Lines that contain "الاختطــاف" are to be copied from the material, every one of them.

**DATA FOR THE TASK**
---*---

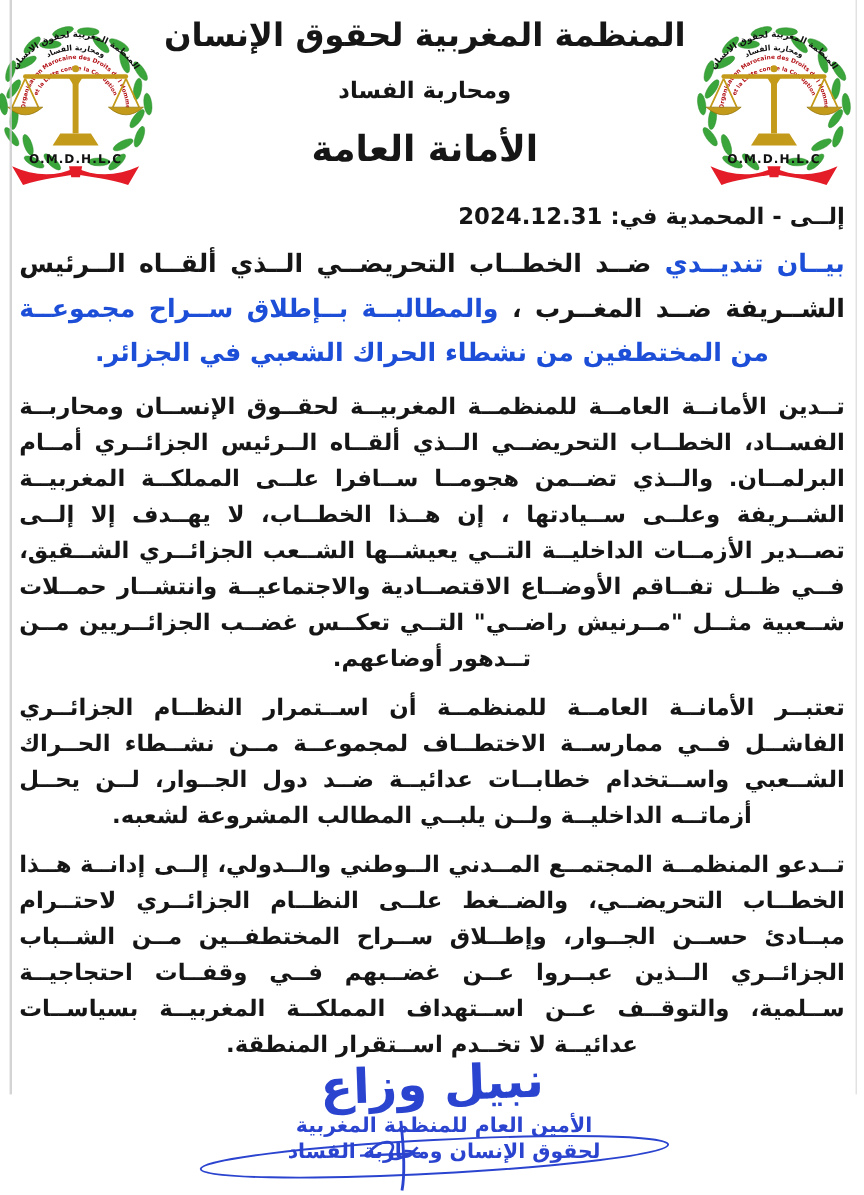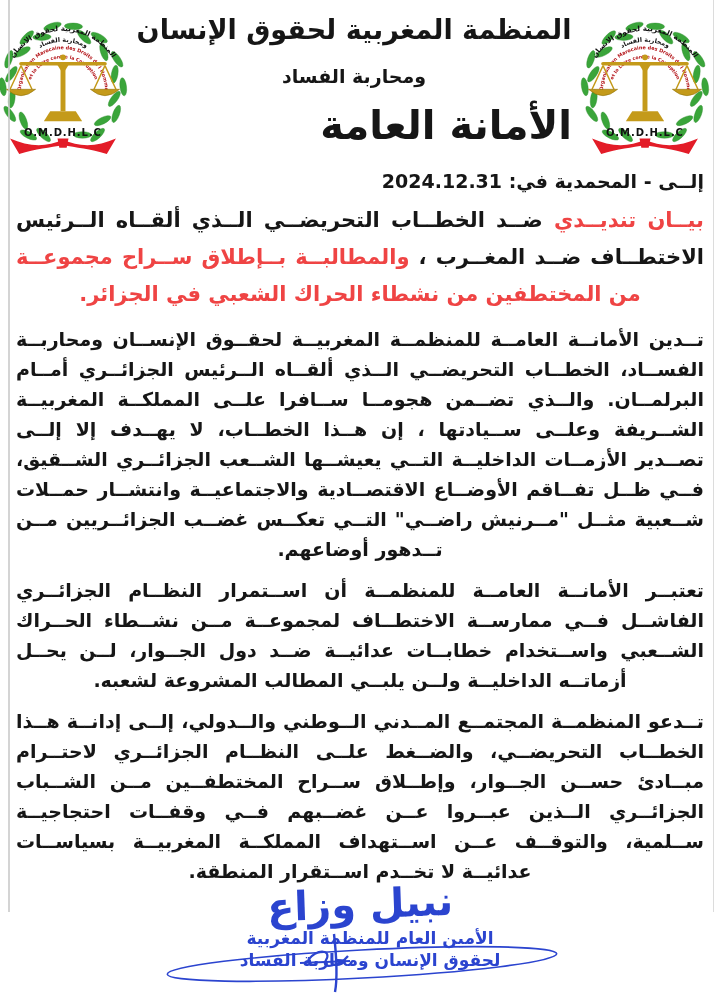--- a/index.html
+++ b/index.html
@@ -13,34 +13,34 @@
   .scan-edge-left  { position:absolute; left:8px;  top:0; width:2px; height:100%; background:#c9c9c9; opacity:.8; }
   .scan-edge-right { position:absolute; right:6px; top:0; width:1px; height:100%; background:#d8d8d8; opacity:.9; }
 
   
   .org-header { display:flex; align-items:flex-start; padding:4px 2px 0 0; height:162px; }
   .logo { width:146px; height:156px; flex:0 0 auto; }
   .logo.right-cut { margin-left:-10px; }
   .org-titles { flex:1 1 auto; text-align:center; padding-top:6px; font-weight:bold; }
   .org-line1 { font-size:27px; line-height:40px; }
   .org-line2 { font-size:19px; line-height:36px; margin-top:8px; }
-  .org-line3 { font-size:40px; line-height:42px; margin-top:10px;text-align:right; }
+  .org-line3 { font-size:30px; line-height:42px; margin-top:10px; }
 
   
   .meta-row {
     display:flex; justify-content:space-between; align-items:baseline;
     padding:0 16px; margin-top:8px; font-size:19px; font-weight:bold;
   }
   .meta-place-date { white-space:nowrap; }
 
   
   .doc-title { padding:0 16px; margin-top:10px; font-weight:bold; font-size:21px; }
   .title-line { line-height:37px; text-align:justify; text-align-last:justify; }
   .title-line.centered { text-align:center; text-align-last:center; }
-  .red { color:#ef4444; }
+  .red { color:#1d4ed8; }
 
   
   .doc-body { padding:0 16px; }
   .doc-body p {
     margin-top:11px; font-size:19px; font-weight:bold; line-height:30px;
     text-align:justify; text-align-last:center;
   }
 
   
   .signature { position:absolute; top:882px; left:0; width:100%; text-align:center; color:#2b44cf; }
@@ -146,21 +146,21 @@
       <span>إلــى - المحمدية في:</span>
       <span>2024.12.31</span>
     </span>
   </div>
 
   <div class="doc-title">
     <div class="title-line">
       <span class="red">بيــان تنديــدي </span><span>ضــد الخطــاب التحريضــي الــذي ألقــاه الــرئيس</span>
     </div>
     <div class="title-line">
-      <span>الاختطــاف ضــد المغــرب ، </span><span class="red">والمطالبــة بــإطلاق ســراح مجموعــة</span>
+      <span>الشــريفة ضــد المغــرب ، </span><span class="red">والمطالبــة بــإطلاق ســراح مجموعــة</span>
     </div>
     <div class="title-line centered red">من المختطفين من نشطاء الحراك الشعبي في الجزائر.</div>
   </div>
 
   <div class="doc-body">
     <p>تــدين الأمانــة العامــة للمنظمــة المغربيــة لحقــوق الإنســان ومحاربــة الفســاد، الخطــاب التحريضــي الــذي ألقــاه الــرئيس الجزائــري أمــام البرلمــان. والــذي تضــمن هجومــا ســافرا علــى المملكــة المغربيــة الشــريفة وعلــى ســيادتها ، إن هــذا الخطــاب، لا يهــدف إلا إلــى تصــدير الأزمــات الداخليــة التــي يعيشــها الشــعب الجزائــري الشــقيق، فــي ظــل تفــاقم الأوضــاع الاقتصــادية والاجتماعيــة وانتشــار حمــلات شــعبية مثــل "مــرنيش راضــي" التــي تعكــس غضــب الجزائــريين مــن تــدهور أوضاعهم.</p>
     <p>تعتبــر الأمانــة العامــة للمنظمــة أن اســتمرار النظــام الجزائــري الفاشــل فــي ممارســة الاختطــاف لمجموعــة مــن نشــطاء الحــراك الشــعبي واســتخدام خطابــات عدائيــة ضــد دول الجــوار، لــن يحــل أزماتــه الداخليــة ولــن يلبــي المطالب المشروعة لشعبه.</p>
     <p>تــدعو المنظمــة المجتمــع المــدني الــوطني والــدولي، إلــى إدانــة هــذا الخطــاب التحريضــي، والضــغط علــى النظــام الجزائــري لاحتــرام مبــادئ حســن الجــوار، وإطــلاق ســراح المختطفــين مــن الشــباب الجزائــري الــذين عبــروا عــن غضــبهم فــي وقفــات احتجاجيــة ســلمية، والتوقــف عــن اســتهداف المملكــة المغربيــة بسياســات عدائيــة لا تخــدم اســتقرار المنطقة.</p>
   </div>
 

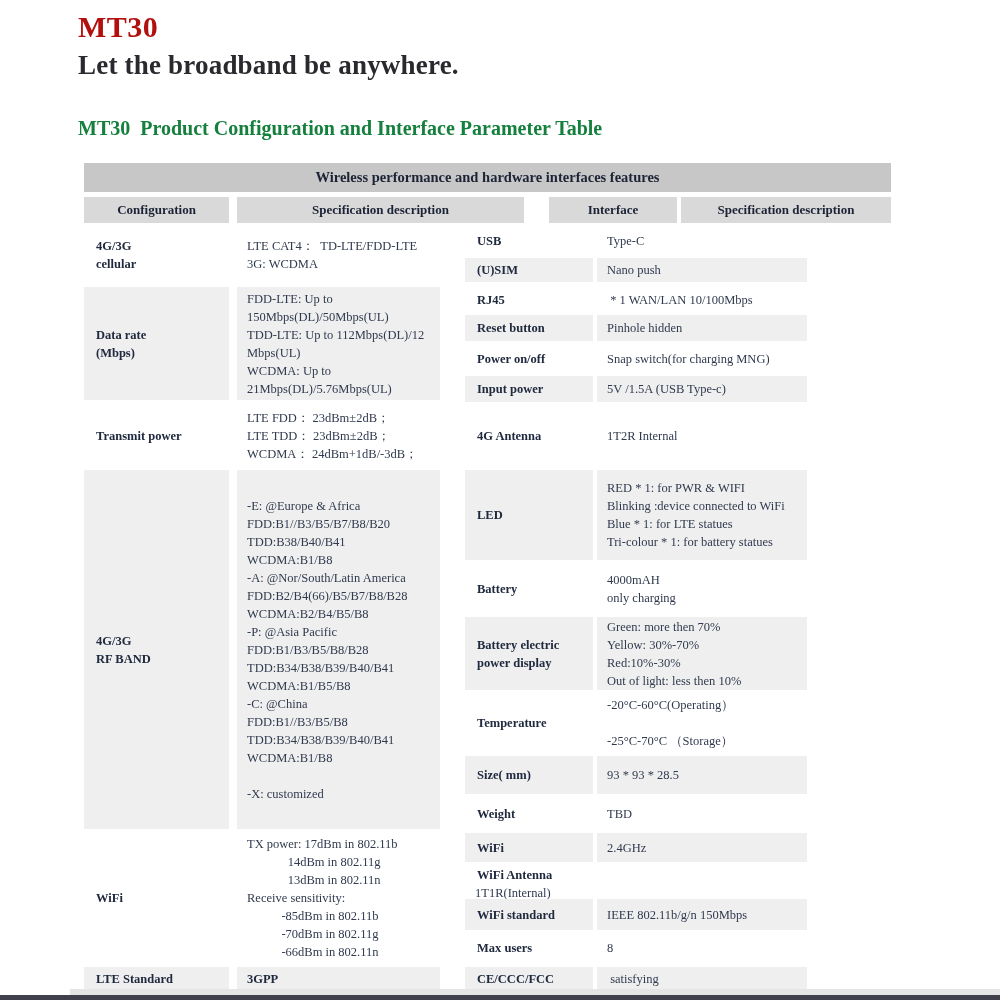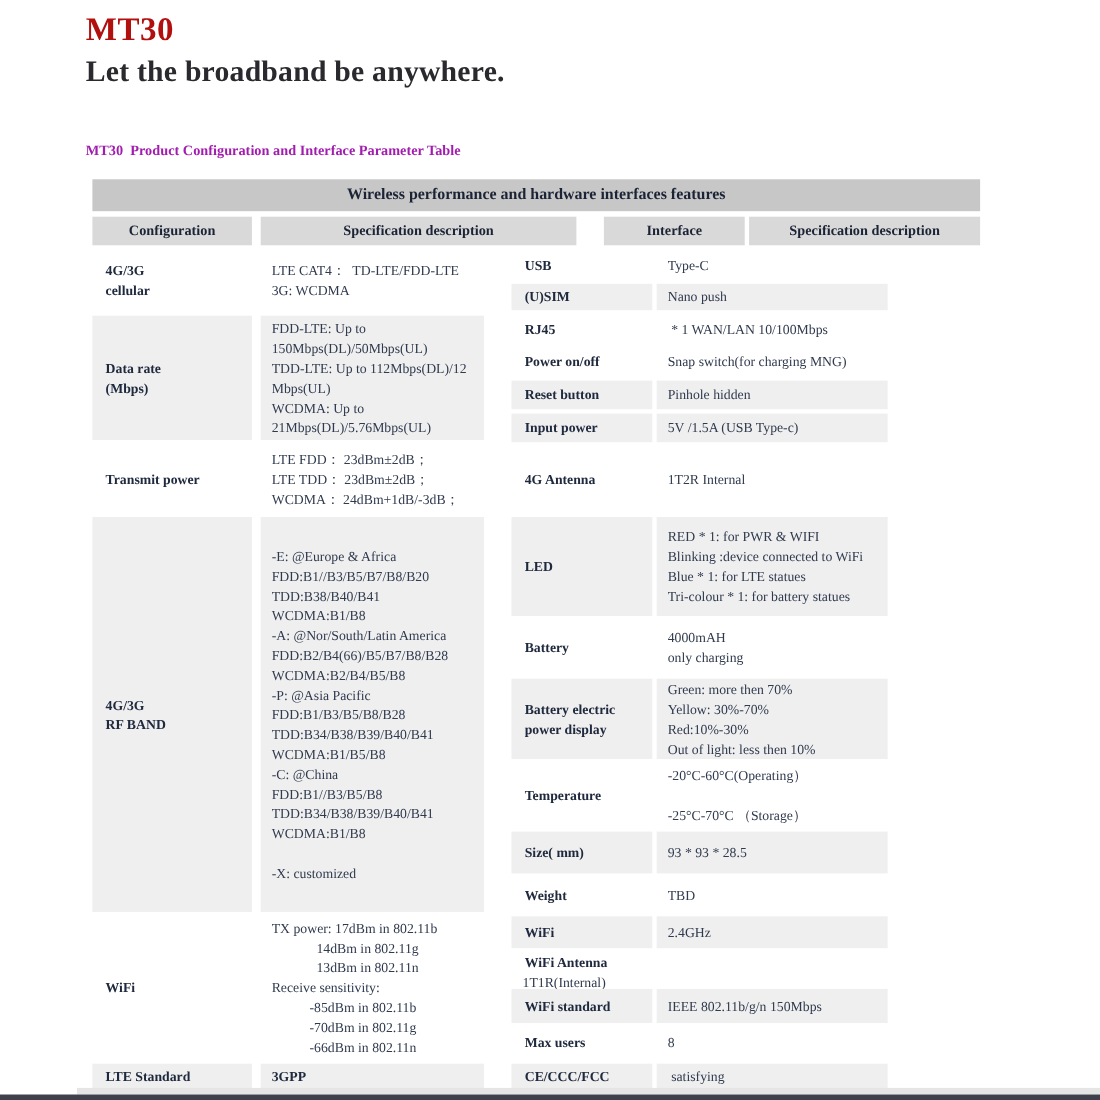--- a/index.html
+++ b/index.html
@@ -1,20 +1,20 @@
 <!DOCTYPE html>
 <html><head>
 <meta charset="utf-8">
 <style>
   html,body{margin:0;padding:0;background:#fff;}
   .page{position:relative;width:1000px;height:1000px;background:#ffffff;overflow:hidden;
         font-family:"Liberation Serif","DejaVu Serif",serif;color:#303a4e;}
   .product-title{position:absolute;left:78px;top:10px;font-size:30px;font-weight:bold;color:#b1100f;letter-spacing:.5px;}
   .tagline{position:absolute;left:78px;top:50px;font-size:27px;font-weight:bold;color:#29292e;letter-spacing:.2px;}
-  .table-title{position:absolute;left:78px;top:129px;font-size:13px;font-weight:bold;color:#a21caf;white-space:pre;}
+  .table-title{position:absolute;left:78px;top:117px;font-size:20px;font-weight:bold;color:#15803d;white-space:pre;}
 
   .spec-table{position:absolute;left:84px;top:163px;width:807px;}
   .banner{height:29px;background:#c7c7c7;display:flex;align-items:center;justify-content:center;
           font-weight:bold;font-size:14.5px;color:#1b2335;margin-bottom:5px;}
   .hdr-row{display:flex;height:26px;margin-bottom:5px;}
   .hdr-cell{background:#d9d9d9;display:flex;align-items:center;justify-content:center;
             font-weight:bold;font-size:13px;color:#1b2335;box-sizing:border-box;}
   .wA{width:145px;margin-right:8px;} .wB{width:287px;margin-right:25px;}
   .wC{width:128px;margin-right:4px;} .wD{width:210px;}
 
@@ -119,27 +119,27 @@
           <div class="cell val">Type-C</div>
         </div>
         <div class="row g" style="height:24px;margin-bottom:5px;">
           <div class="cell lbl">(U)SIM</div>
           <div class="cell val">Nano push</div>
         </div>
         <div class="row w" style="height:25px;margin-bottom:3px;">
           <div class="cell lbl">RJ45</div>
           <div class="cell val"> * 1 WAN/LAN 10/100Mbps</div>
         </div>
+        <div class="row g" style="height:26px;margin-bottom:4px;">
+          <div class="cell lbl">Reset button</div>
+          <div class="cell val">Pinhole hidden</div>
+        </div>
         <div class="row w" style="height:27px;margin-bottom:4px;">
           <div class="cell lbl">Power on/off</div>
           <div class="cell val">Snap switch(for charging MNG)</div>
-        </div>
-        <div class="row g" style="height:26px;margin-bottom:4px;">
-          <div class="cell lbl">Reset button</div>
-          <div class="cell val">Pinhole hidden</div>
         </div>
         <div class="row g" style="height:26px;margin-bottom:3px;">
           <div class="cell lbl">Input power</div>
           <div class="cell val">5V /1.5A (USB Type-c)</div>
         </div>
         <div class="row w" style="height:61px;margin-bottom:4px;">
           <div class="cell lbl">4G Antenna</div>
           <div class="cell val">1T2R Internal</div>
         </div>
         <div class="row g" style="height:90px;margin-bottom:3px;">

---*---

**RESPONSE BOX**
-      <span>الاختطــاف ضــد المغــرب ، </span><span class="red">والمطالبــة بــإطلاق ســراح مجموعــة</span>
     <p>تعتبــر الأمانــة العامــة للمنظمــة أن اســتمرار النظــام الجزائــري الفاشــل فــي ممارســة الاختطــاف لمجموعــة مــن نشــطاء الحــراك الشــعبي واســتخدام خطابــات عدائيــة ضــد دول الجــوار، لــن يحــل أزماتــه الداخليــة ولــن يلبــي المطالب المشروعة لشعبه.</p>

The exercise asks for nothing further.